A Case for Blotter Art

There are moments within our past that shape our vision. Dealing with my childhood photo albums, I catch a look at Anna noisy . grades, a nice girl who, if she remained as alive, won’t understand how even just in grade 4, she was pointing the best way to freedom of expression. There exists a lesson here that comes in handy for folks and grandparents.


We’ve often wondered if Anna’s life could have taken a different turn had she lived her early grades inside the sixties in the event the ballpoint pen, replacing the fountain pen, dispensed by using ink blotters in class. Kids of the fifties, we learnt writing hard way–with steel-nibbed pens which we dipped in ink pots and which invariably turned the writing experience right into a mud-bath. It took us months to find out the skill of compromise: speed meant accidental globs and splotches; in case you really wanted to avoid wasting time, selecting far wiser to learn the tortoise.
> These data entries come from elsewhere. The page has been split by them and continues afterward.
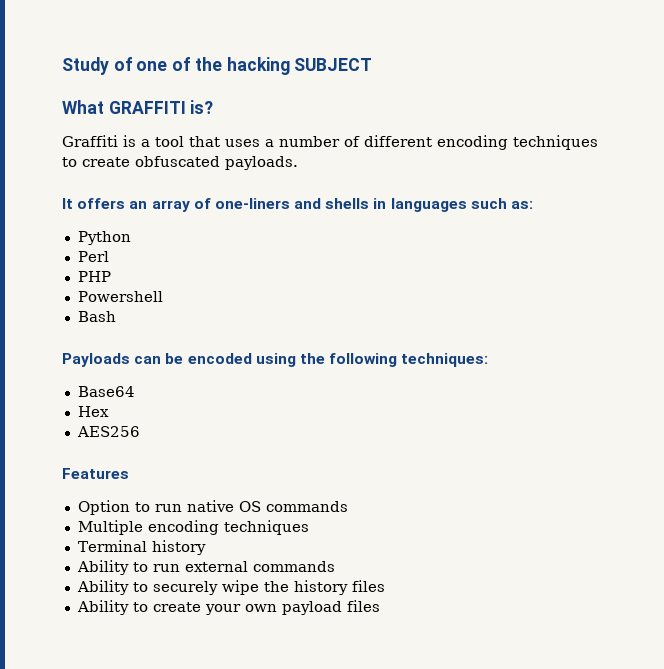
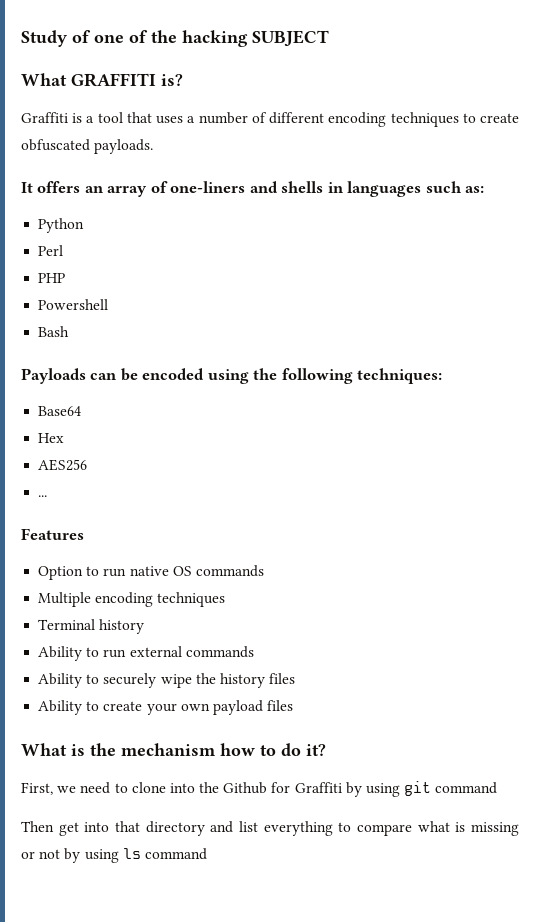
+ ...
+ What is the mechanism how to do it?
+ First, we need to clone into the Github for Graffiti by using git command
+ Then get into that directory and list everything to compare what is missing or not by using ls command

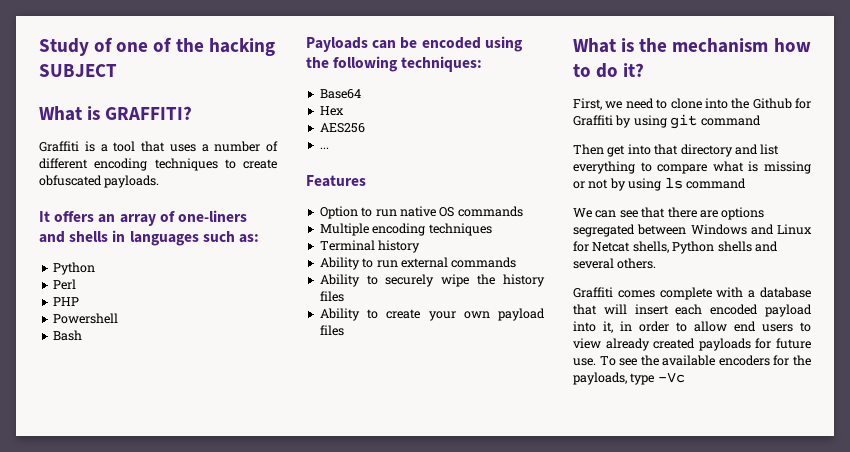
- What GRAFFITI is?
+ What is GRAFFITI?
+ We can see that there are options segregated between Windows and Linux for Netcat shells, Python shells and several others.
+ Graffiti comes complete with a database that will insert each encoded payload into it, in order to allow end users to view already created payloads for future use. To see the available encoders for the payloads, type -Vc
But Anna was not turtle. Her mind moved quicker than light; she was figuring ways to Bali when we remained as stuck inside the grade 3 reader; inside the fourth grade, when individuals with older siblings were all agog over Elvis, she could find no more passionate than Japanese prints.

I remember Sister Mary Michael, the composition teacher in grade 4, who told us that writing was an act of God understanding that the real writer would find his share of godliness inside the holy trinity of pen, paper and blotter. Of the three, the blotter was probably the most indispensable. “Why?” we asked. “Good writing depends on the method that you control a lot of it.” There was clearly anything more that would have to be controlled as well, as outlined by Sister Mary Michael. Reading Anna’s essay on why she liked chocolates, Sister became very still and angular. She peered down with the child, her eyes blue and difficult above her spectacles. “Too many adjectives,” she snapped. “Too many words!”

When Anna looked at her, unmoved, Sister retrieved her pen. The nib drew an easy, thin line over Anna’s script; the blotter followed; there came more red lines, more words slashed away.

I watched Anna after she returned to her desk. She began writing, dabbing the blotter after her pen in true Sister Mary Michael fashion. For quite a while, it seemed as though Anna had learnt her lesson. But when I peered more closely over her shoulder, I noticed that it had been the blotter which was absorbing her interest. She’d dribbled an area at the top right-hand corner from the sheet; she stuck the nib down the middle of the area and watched the darkness grow; a number of details using the nib and the blotch was a part of chocolate, its center dissolving right into a hole. Fascinated, I watched her work more blotches on the absorbent paper plus much more dabs prior to the entire blotter become some sort of chocolate swiss-cheese.

Beyond her desk came more blotter sheets. Rather than holes, she made lines this time around, dark molasses lines dribbled and dripped almost spider fashion derived from one of corner to the next; she paused just for a specified duration to thicken the very center stretch without breaking the flow prior to the entire sheet became criss-crossed with tubes of varying lengths and widths and the blotter sat on her desk as being a chocolate web.

It had been an early form of Blotter Art, so distinctive it made your hair stand on end. But Sister Mary Michael could not quite note that.